Jeden Tag eine neue Überraschung
Es ist also nicht weiter verwunderlich, dass Andreas Engel an diesem Freitag bei der wöchentlichen
Pressekonferenz des Landgerichts mit von der Partie ist. Bei der Veranstaltung, die eigentlich nur
Journalisten vorbehalten ist, werden die Fälle für die kommende Woche vorgestellt. Aufmerksam sitzen
sich die örtlichen Reporter gegenüber, hören der Pressesprecherin gespannt zu, spekulieren, mit welcher
Schlagzeile sie die künftige Lokalseite schmücken könnten. Über 80 Verhandlungen werden es wieder
sein, Raub, Totschlag, Vergewaltigung, Erpressung – alles ist dabei. Das Frankfurter Landgericht ist für
eine Million Menschen zuständig, da ist immer was los. „Früher glich mein Besuch im Gericht einem
Weihnachtskalender mit verschiedenen Türen“, erklärt Engel seine Neugierde, „man wusste nicht, was
sich hinter der nächsten verbirgt.“
Rauschgiftdelikte
Rauschgiftdelikte stehen bei Engel ganz oben
Was am Montag hinter der Tür des Zimmers 11 E passiert ist indes geklärt. Ein 41-Jähriger Mann wird
wegen Körperverletzung angeklagt. Der Akte zufolge hat jener zwei Bücher über Hinduismus und
Buddhismus bei Karstadt mitgehen lassen. „Ein Feingeist also“, befindet ein Reporter der älteren
Generation mit einer beinahe genauso alten Fotokamera um den Hals. „Nachdem er anschließend dem
3. Verkäufer zwei Zähne rausgeschlagen hatte, war er nicht mehr so feingeistig“, erwidert die
Pressesprecherin schmunzelnd. Engels Blick wandert währenddessen eifrig über die zehnseitige
Sitzungsliste, abrupt tippt er mit dem Zeigefinger auf eine fünfzehnstellige Zahlenfolge. „Am Mittwoch
gibt’s wieder eine Rauschgiftsache“, meint er, „das sind die interessantesten Fälle, man erfährt die
skurrilsten Verstecke.“
Hüllenlose Finanzexperten und wollüstige Bauern
Es gibt viel Kurioses, das Engel im Laufe der Zeit im Gerichtssaal zu Hören bekommen hat, Geschichten,
die andere wohl nur aus dem Fernsehen kennen.

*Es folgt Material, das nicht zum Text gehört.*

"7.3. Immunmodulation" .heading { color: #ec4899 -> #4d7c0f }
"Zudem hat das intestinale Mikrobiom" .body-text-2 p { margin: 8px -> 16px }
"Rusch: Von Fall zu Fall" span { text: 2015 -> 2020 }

Da gab es den Finanzexperten von N-TV, der
splitternackt durch die Zeil flitzte, an seinem Glied war eine Schnur angebracht, am Ende jener eine
Schere befestigt und als wäre das noch nicht genug: fordernd hielt er ein Plakat mit der Aufschrift
„Schwanz ab!“ empor. Oder den Bauer aus Bayern, der das Familienkonto um 10.000 DM erleichterte,
um angeblich einen Traktor in Frankfurt zu kaufen. Dort angekommen, war der neue Trecker vergessen,
dafür suchte der Mann das erstbeste Bordell der Stadt auf. Nach seinem Schäferstündchen wurde er mit
K.O.-Tropfen betäubt und das Geld war verschwunden. „Da gehört das Opfer bestraft und nicht der
Täter“, resultiert Engel mit einem Grinsen.
Wahrheit
Die Wahrheit ist nicht immer einfach zu ertragen
Doch nicht immer geht es amüsant zu, das Gros der Fälle geht eher unter die Haut. Wie etwa bei einer
Familientragödie, bei der ein Vater seine beiden vier und fünf Jahre alten Söhne vergiftet und
anschließend in den Main geworfen hatte. Nicht jeder kann die Wahrheit, die wie bei einem Puzzle aus
vielen kleinen Einzelteilen zusammengesetzt wird, vertragen. Das hat gar die Gattin am eigenen Leib
erfahren, als sie einst ihren Mann ins Gericht begleitet hatte. „Es ging um Kindesmissbrauch und das
medizinische Gutachten war zu viel für sie“, berichtet Engel. Für alle anderen Anekdoten hat die Ehefrau
aber ein offenes Ohr und akzeptiert das ungewöhnliche Hobby ihres Mannes. Auch Engel selbst hatte
anfangs mit seinen Gefühlen zu kämpfen. „Damals konnte ich den gewissen Schalter nicht umdrehen“,
sagt er, „mittlerweile habe ich gelernt das nicht an mich ranzulassen.“
Augenhöhe
Künftig auf Augenhöhe mit dem Richter
Und wenn es nach ihm geht, wird Notizblock 40 nicht der Letzte sein – zumindest falls er nicht eines
offiziellen Amtes walten muss. Denn vor einigen Tagen bekam er Post vom Magistrat der Stadt Oberursel-
Taunus. Jenes Schreiben enthielt die „Vorschlagsliste für die Wahl der Schöffen für das Land- und
Amtsgericht Frankfurt, Wahlperiode 2009 bis 2013“. Eine freudige Nachricht, denn sollte Engel
tatsächlich zum Schöffen ernannt werden, könnte er bald noch näher am Geschehen dran sein,
Mitspracherecht eingeschlossen, auf der Suche nach der Wahrheit – ganz wie Henry Fonda eben.